Casi sin despertar interés ni suscitar debate, la prensa especializada en temas de negocios publica frecuentemente tablas comparativas sobre la situación económica mundial, en las que Colombia aparece siempre rezagada.
La semana pasada me llamó la atención las comparaciones mundiales sobre la competitividad económica del último año, en el que, al contrario de las peroratas del Presidente Santos y su Ministro de Hacienda, con las que intentan engañarnos, ocupamos como siempre un lugar profundo al final de la tabla.
Es evidente que no podría ser de otra forma dado el estancamiento y retroceso en nuestra infraestructura vial, los altísimos costos energéticos que paga el aparato productivo y comercial; pero sobre todo, por el notorio deterioro de la llamada locomotora de la innovación y del emprendimiento y la desbordada corrupción que nos consume.

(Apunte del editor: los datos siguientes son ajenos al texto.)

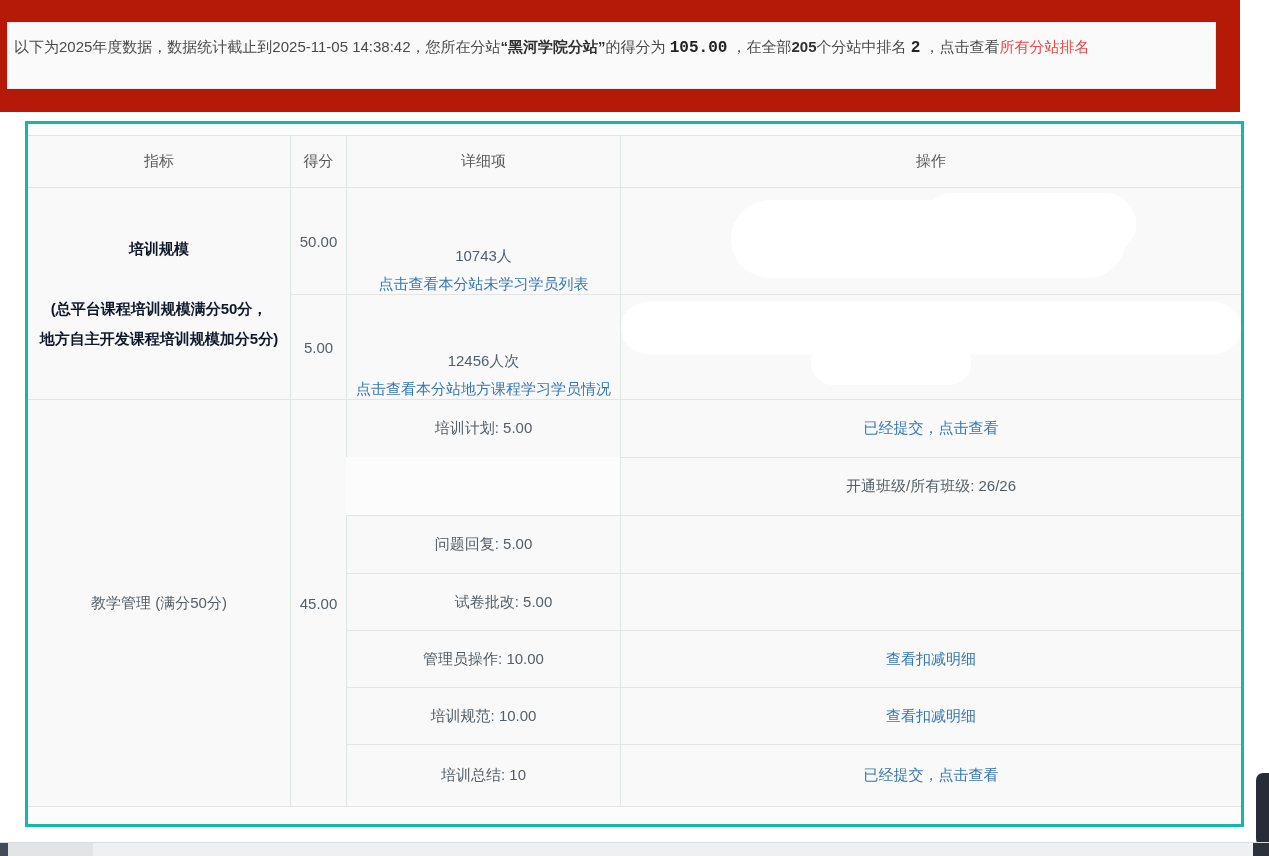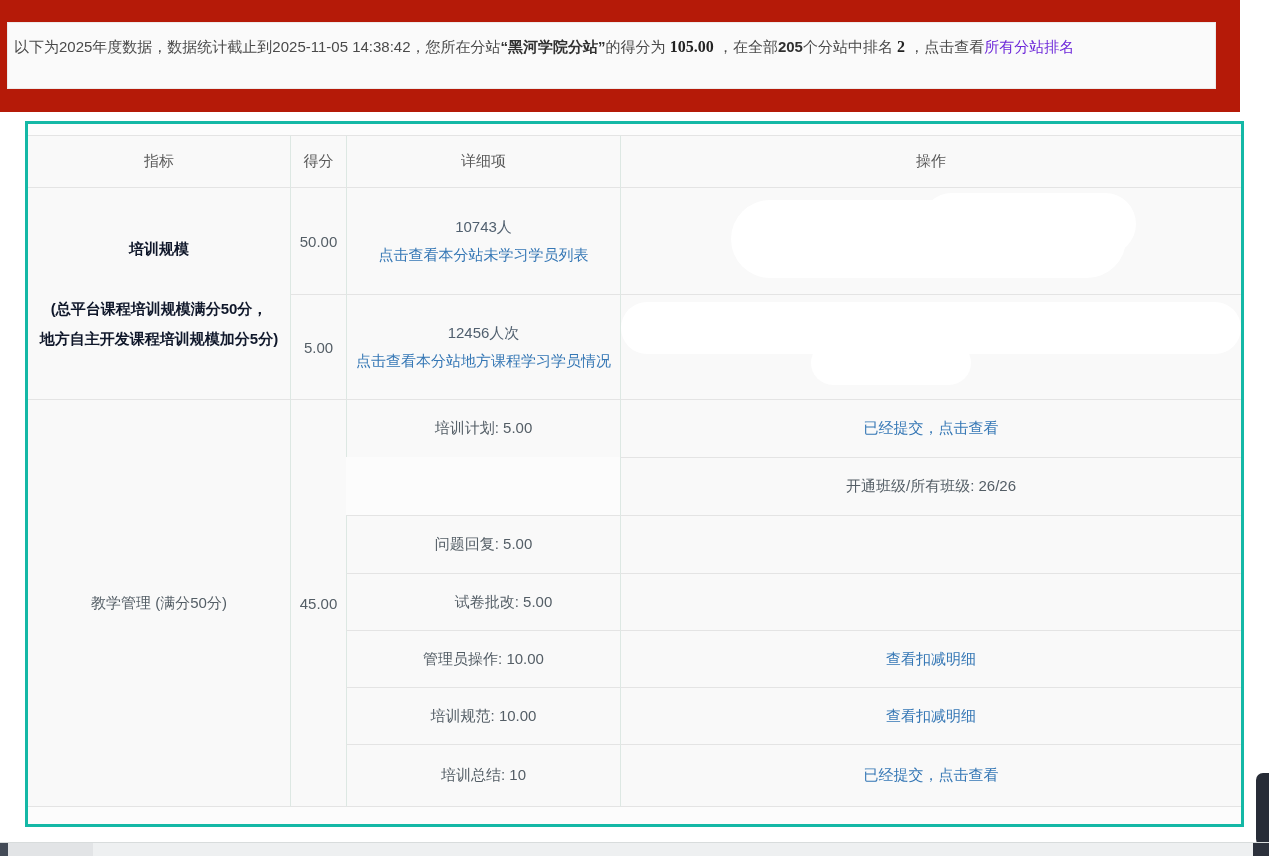"105.00" .seg-serif { font-family: Liberation Serif, serif -> Liberation Mono, monospace }
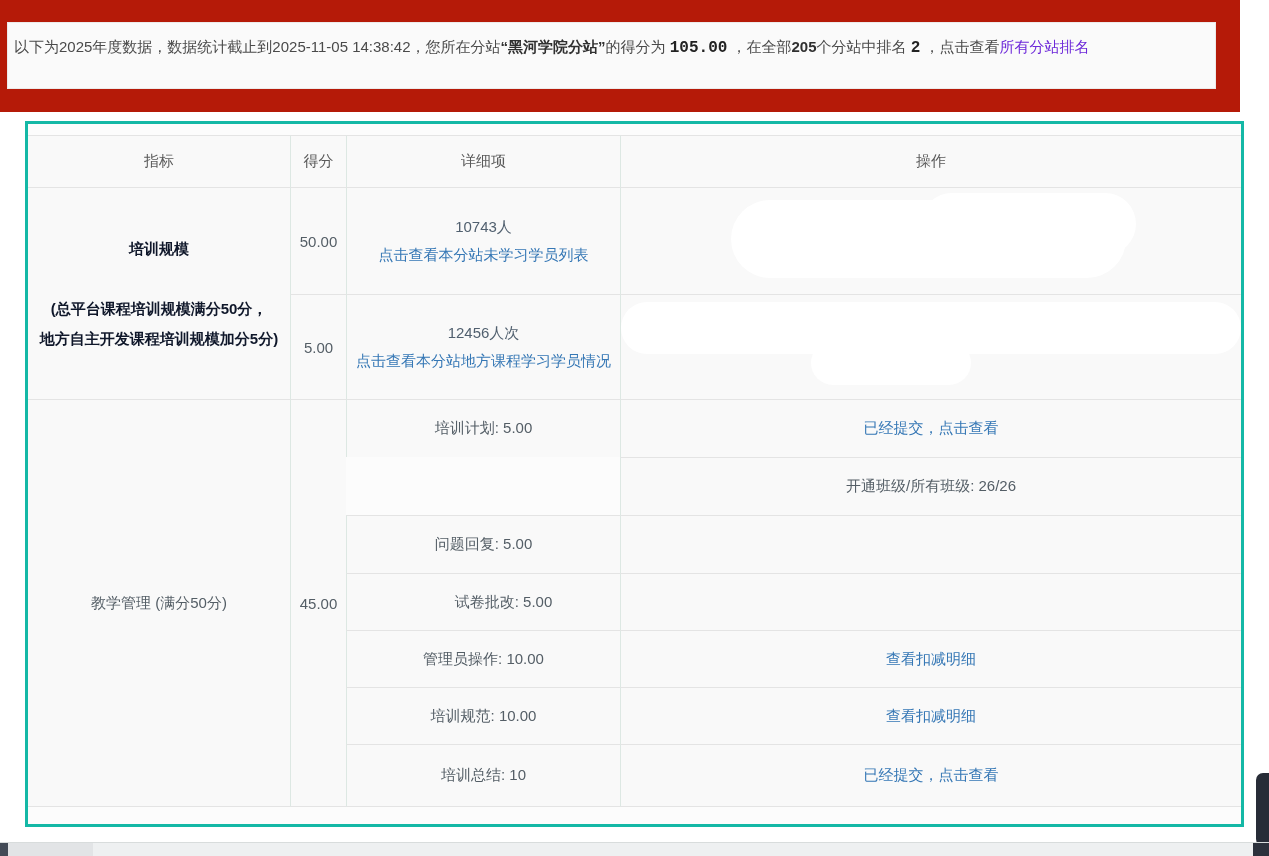"所有分站排名" .seg-link { color: #6d28d9 -> #ef4444 }
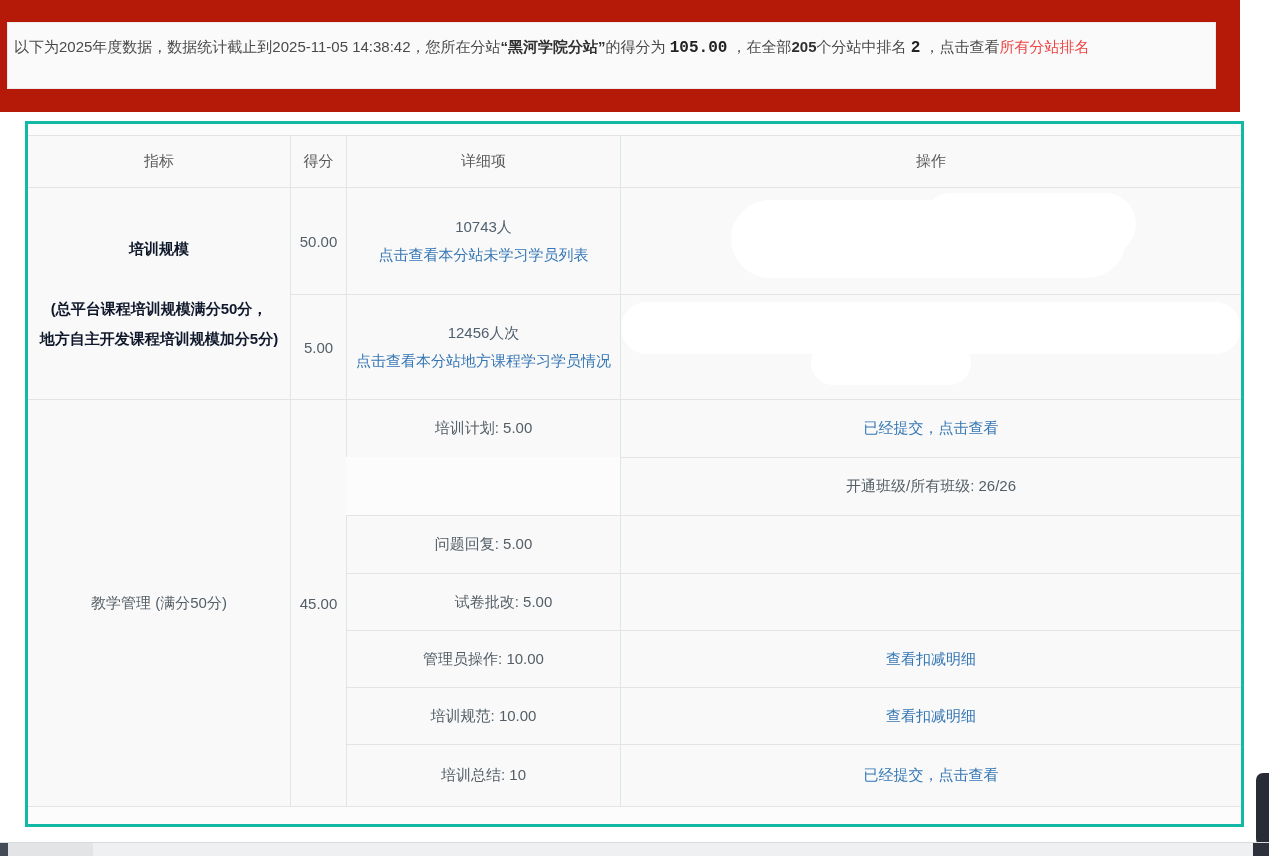"10743人" .two-line { justify-content: center -> flex-end }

Se ha dicho hasta el cansancio, por parte de la comunidad científica nacional, respaldada recientemente por trece nobeles de distintas ramas de las ciencias, que no será posible alcanzar la prosperidad económica sin invertir acertadamente en educación de calidad e investigación científica. Pero el gobierno actual, haciéndose el desentendido, continúa recortando el presupuesto de Colciencias para engordar los desbordados beneficios que les ofreció a los terroristas de la Farc.
Aun así, el más pesado lastre que soportamos en el tema de la competitividad, como también en todos los frentes, es la generalizada corrupción, que en ocasiones parece poco conmovernos. Aunque, bueno es reconócelo, últimamente, a paso lento, nuevos actores se animan a denunciarla, sumándose al debate.
Se empieza a tener claro que el flagelo es generalizado y que no solo está presente en la órbita de los negocios estatales, sino que se practica en todos los frentes.
Fue impresionante ver la semana pasada en la valiente investigación de Mauricio Gómez, presentada durante cuatro días por CM&, como la corrupción acompañada de una alarmante tolerancia e indiferencia ciudadana está a punto de devorar a Cartagena. Aunque lo mismo ocurre en todos los rincones del país.
Mientras se controla y castiga a los corruptos, será necesario, como se ha propuesto, que la enseñanza de la ética en el sistema educativo y en la vida familiar se restablezca con fuerza, sin dejar de tener claro que esa singular acción no será suficiente.
La ruta para derrotar el mal deberá, sobre todo, fundamentarse en la denuncia permanente de los hechos de corrupción que conozcamos, movidos por la indignación que nos despierten tales delitos.
La sanción y el aislamiento social de los corruptos debe ser la norma. Los cartageneros, por ejemplo, de haber actuado en esa forma habrían podido evitar muchos de los males que hoy padecen.
Allí, solo citando un caso, frente a las narices de todos, como lo mostró Mauricio Gómez, durante la privatización del Puerto algunos dirigentes políticos, se enriquecieron sin que nadie denunciara lo evidente que, solapadamente, se comentaba de boca en boca.
No es posible tolerar la actuación de los corruptos sin aplicar contundentes correctivos. Si no corregimos ahora el rumbo jamás superaremos nuestro atraso.